My text poses the following question/answer:

Suppose that the potential between two point charges $q_1$ and $q_2$ separated by $r$ were actually $\frac{q_1q_2e^{-Kr}}{r}$, instead of $\frac{q_1q_2}{r}$, with $K$ very small. What would replace Poisson's equation for the electric potential?

Answer: With the assumption given, Poisson's equation is to be replaced by \begin{equation} \nabla^2\phi - K^2 \phi = -4\pi \rho \end{equation} in Gaussian units where $\rho$ is the charge density.

There is not an explanation for why Poisson's equation would be replaced by the above, so I feel like I am missing some understanding of how the $\frac{1}{r}$ potential implies that the potential is $\nabla^2\phi = -4 \pi \rho$, and how this relationship is effected by the altered potential such that we have this solution. Could someone please elaborate how we can reach the solution's conclusion a priori?
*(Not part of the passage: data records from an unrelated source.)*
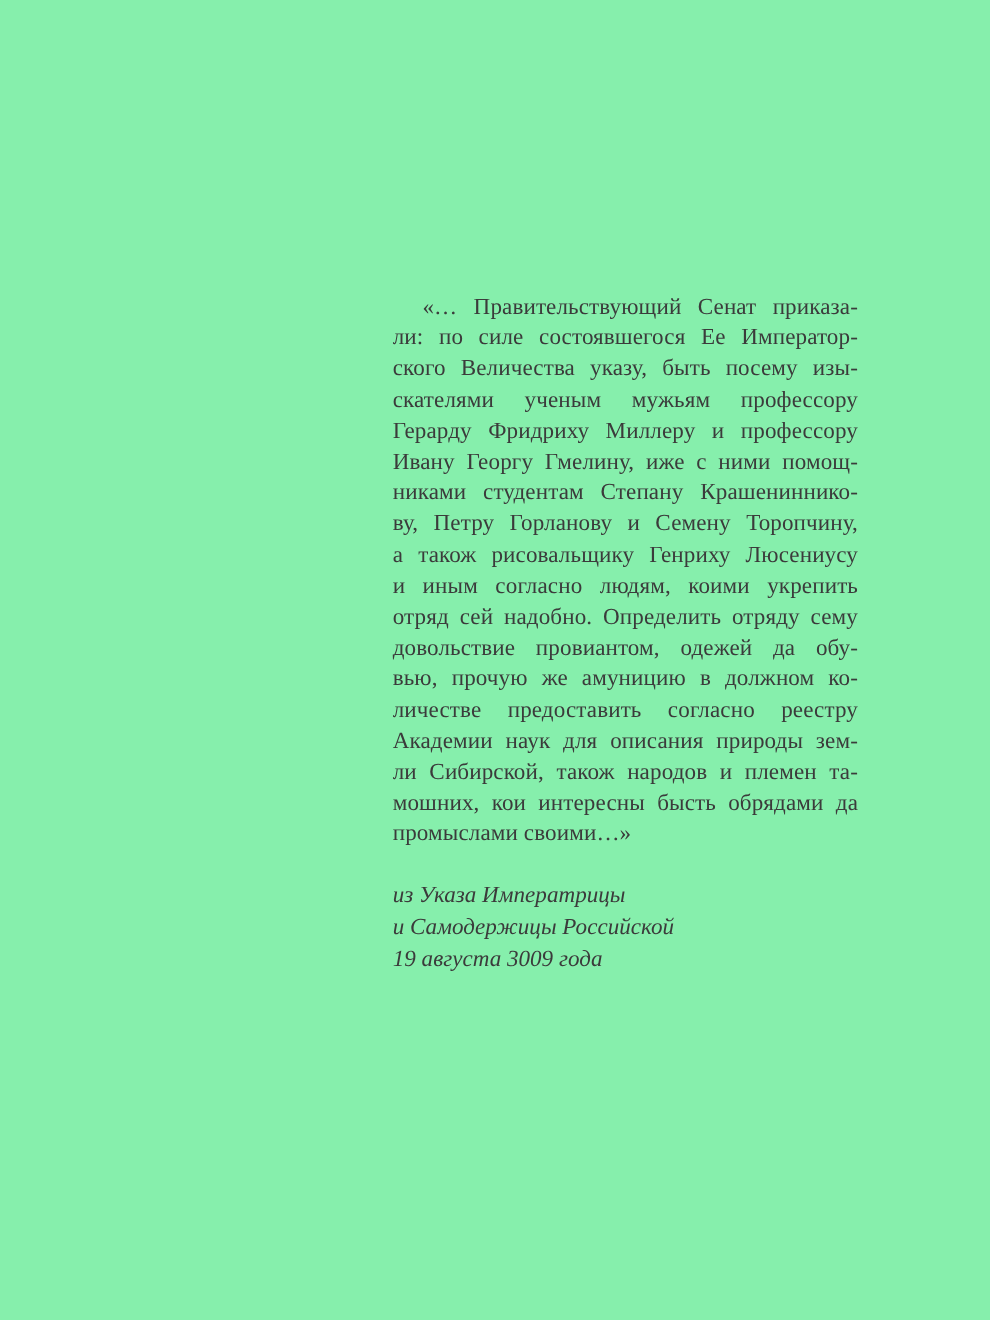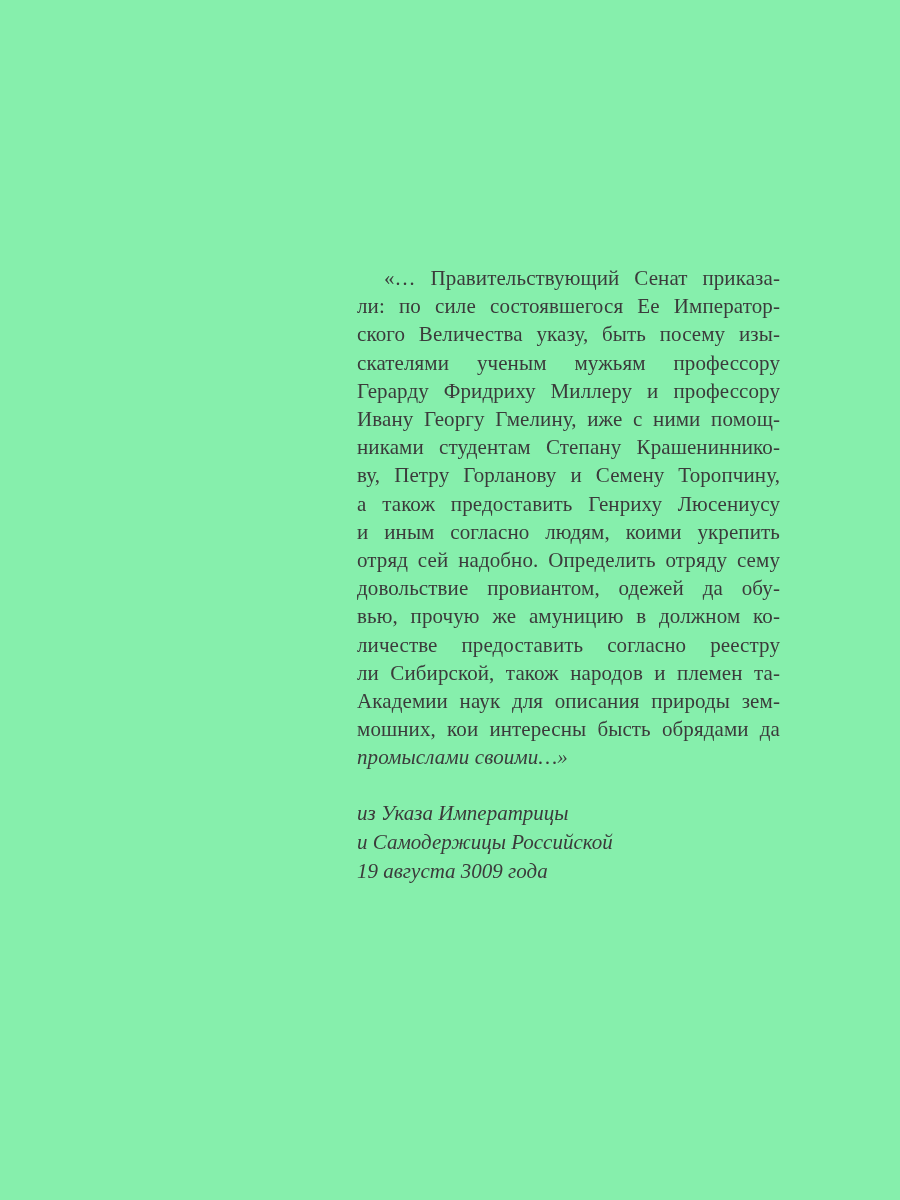--- a/index.html
+++ b/index.html
@@ -65,7 +65,7 @@
       <div class="quote-line">Ивану Георгу Гмелину, иже с ними помощ-</div>
       <div class="quote-line">никами студентам Степану Крашениннико-</div>
       <div class="quote-line">ву, Петру Горланову и Семену Торопчину,</div>
-      <div class="quote-line">а також предоставить Генриху Люсениусу</div>
+      <div class="quote-line">а також рисовальщику Генриху Люсениусу</div>
       <div class="quote-line">и иным согласно людям, коими укрепить</div>
       <div class="quote-line">отряд сей надобно. Определить отряду сему</div>
       <div class="quote-line">довольствие провиантом, одежей да обу-</div>

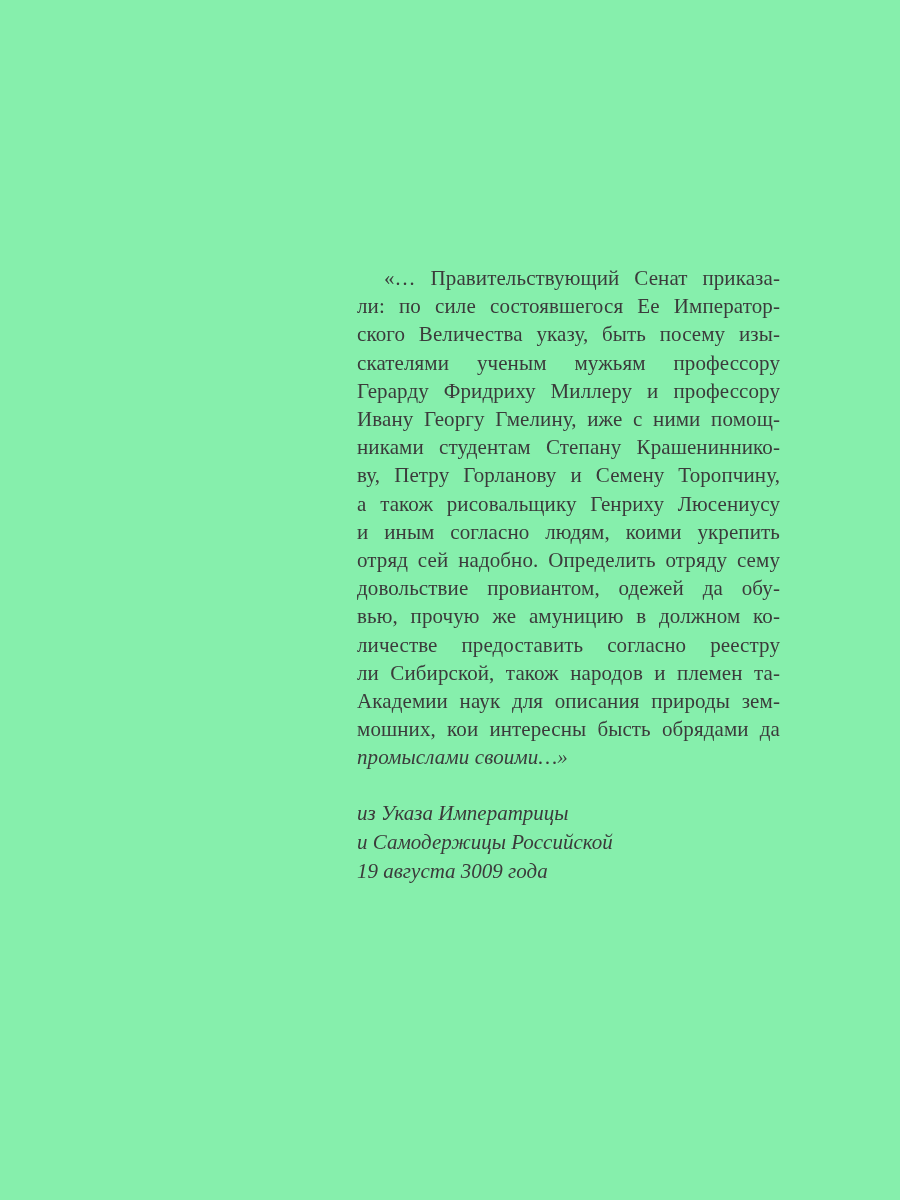--- a/index.html
+++ b/index.html
@@ -71,8 +71,8 @@
       <div class="quote-line">довольствие провиантом, одежей да обу-</div>
       <div class="quote-line">вью, прочую же амуницию в должном ко-</div>
       <div class="quote-line">личестве предоставить согласно реестру</div>
+      <div class="quote-line">Академии наук для описания природы зем-</div>
       <div class="quote-line">ли Сибирской, також народов и племен та-</div>
-      <div class="quote-line">Академии наук для описания природы зем-</div>
       <div class="quote-line">мошних, кои интересны бысть обрядами да</div>
       <div class="quote-line last">промыслами своими…»</div>
     </div>

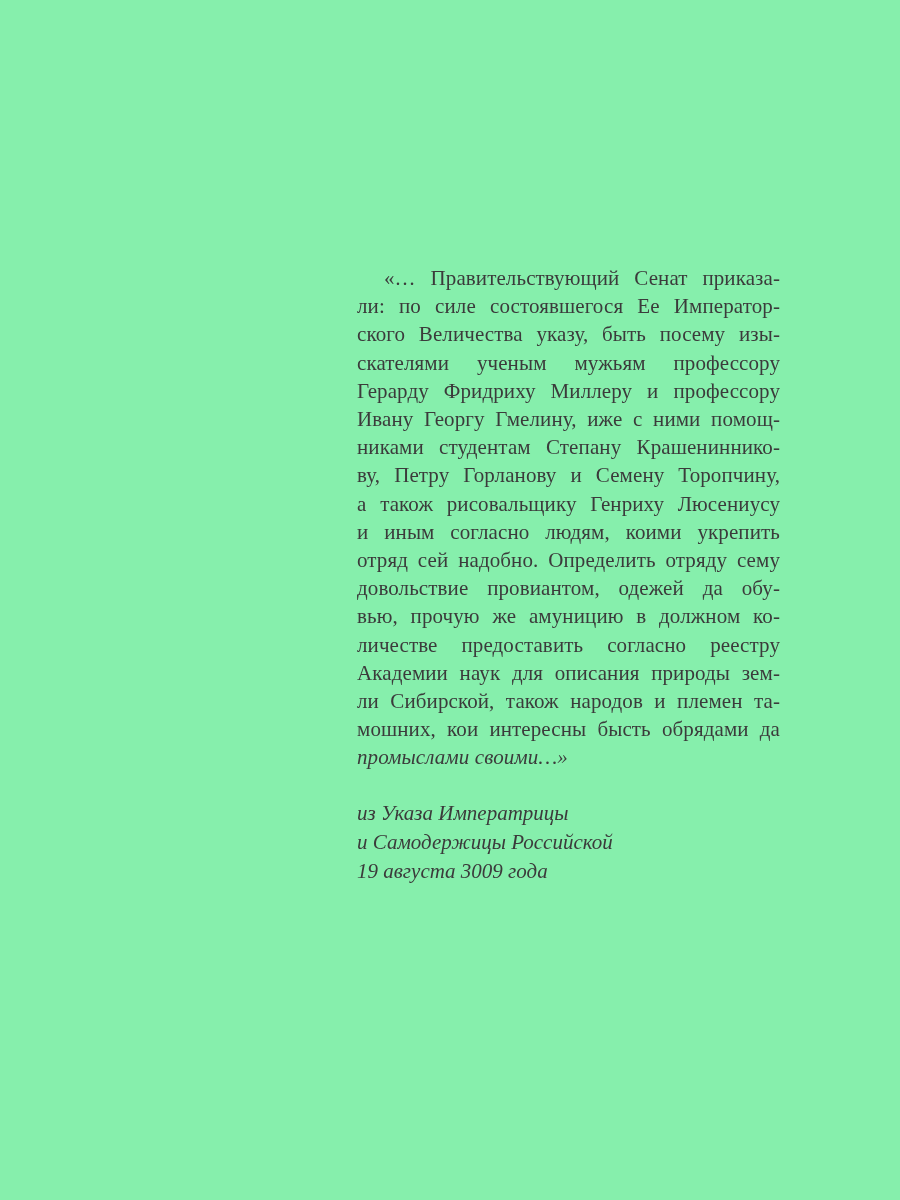--- a/index.html
+++ b/index.html
@@ -39,7 +39,6 @@
   }
   .quote-line.last {
     text-align-last: left;
-    font-style: italic;
   }
   .attribution {
     position: absolute;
As I understand the relationship between $\frac{1}{r}$ and Poisson's equation is that it is the Green's function of the Laplacian such that it produces the correct charge density of a point charge and zero everywhere else, is this somehow to be useful in this derivation?

EDIT: The original book's solution had a typo, the book's solution implies that the Yukawa Potential is the Green's function for the Helmholtz equation when in fact it is the Green's function for the “static Klein-Gordon equation", I have corrected this sign change in the latest edit.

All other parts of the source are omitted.